Think you have an answer? Hold on to it for a moment. The question goes much deeper than it seems. 

When asked about goals, clients often say they want to generate new sales. That’s a great outcome, but it’s not the complete answer. 

It’s important to understand how the goal of generating new sales is achieved. This knowledge, of course, becomes the real question we’re asking; what does it take to create that outcome?

These more in-depth answers often  include a combination of:

  • Generating quality leads
  • Increasing brand/product awareness
  • Supporting sales efforts
  • Educating audiences
  • Changing brand/product perceptions

When you know what you want to achieve and what it takes to complete it, your digital marketing program has a better chance of success.

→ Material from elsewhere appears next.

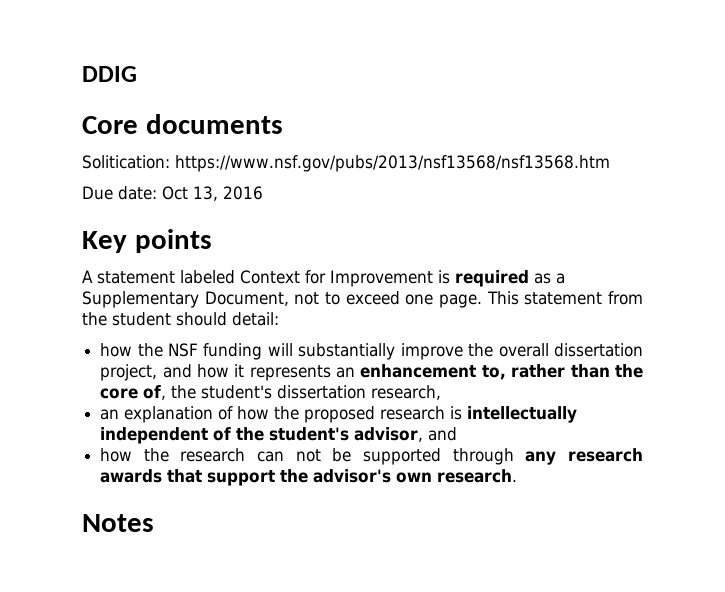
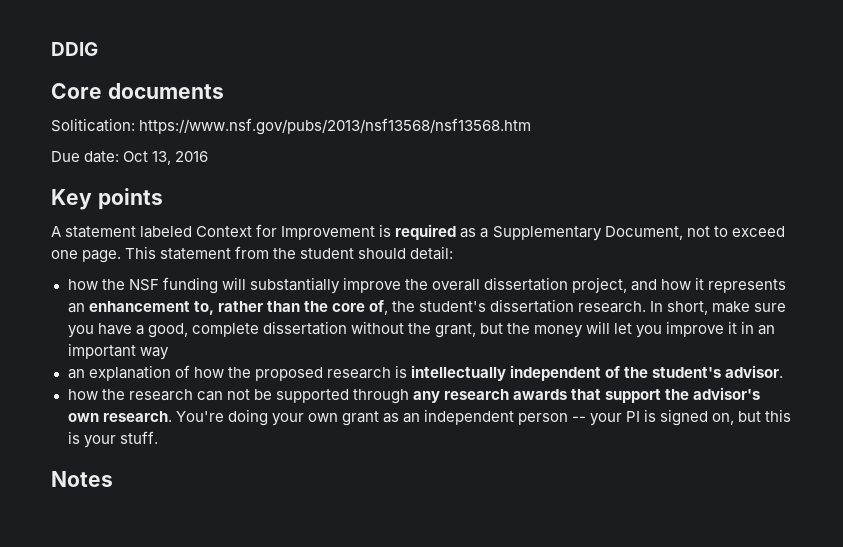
[371,385,442,400] research, -> [578,301,787,315] [67,321,776,338] [67,343,169,360] research. In short, make sure you have a good, complete dissertation without the grant, but the money will let you improve it in an important way
[354,427,458,442] advisor, and -> [725,365,784,378] advisor.
(518, 476) none -> [175,409,792,426] [67,431,158,448] You're doing your own grant as an independent person -- your PI is signed on, but this is your stuff.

Also, be sure to make your goals realistic. How? By balancing goals with investment. It’s unlikely that you will quadruple sales while spending $100. The desired outcome often requires a fair investment. 

2. Who are you targeting?

Digital marketing begins with audience knowledge. Simply put, you can’t reach your audience unless you know your audience. The better your audience intelligence, the more effective your digital results. 

Audience knowledge often starts by knowing who makes the purchase decisions. For example, is it a direct sale involving a single person, or is it an involved sales process involving multiple stakeholders? The answer to this question will significantly influence your digital marketing execution. 

Simply put, you can’t reach your audience unless you know your audience.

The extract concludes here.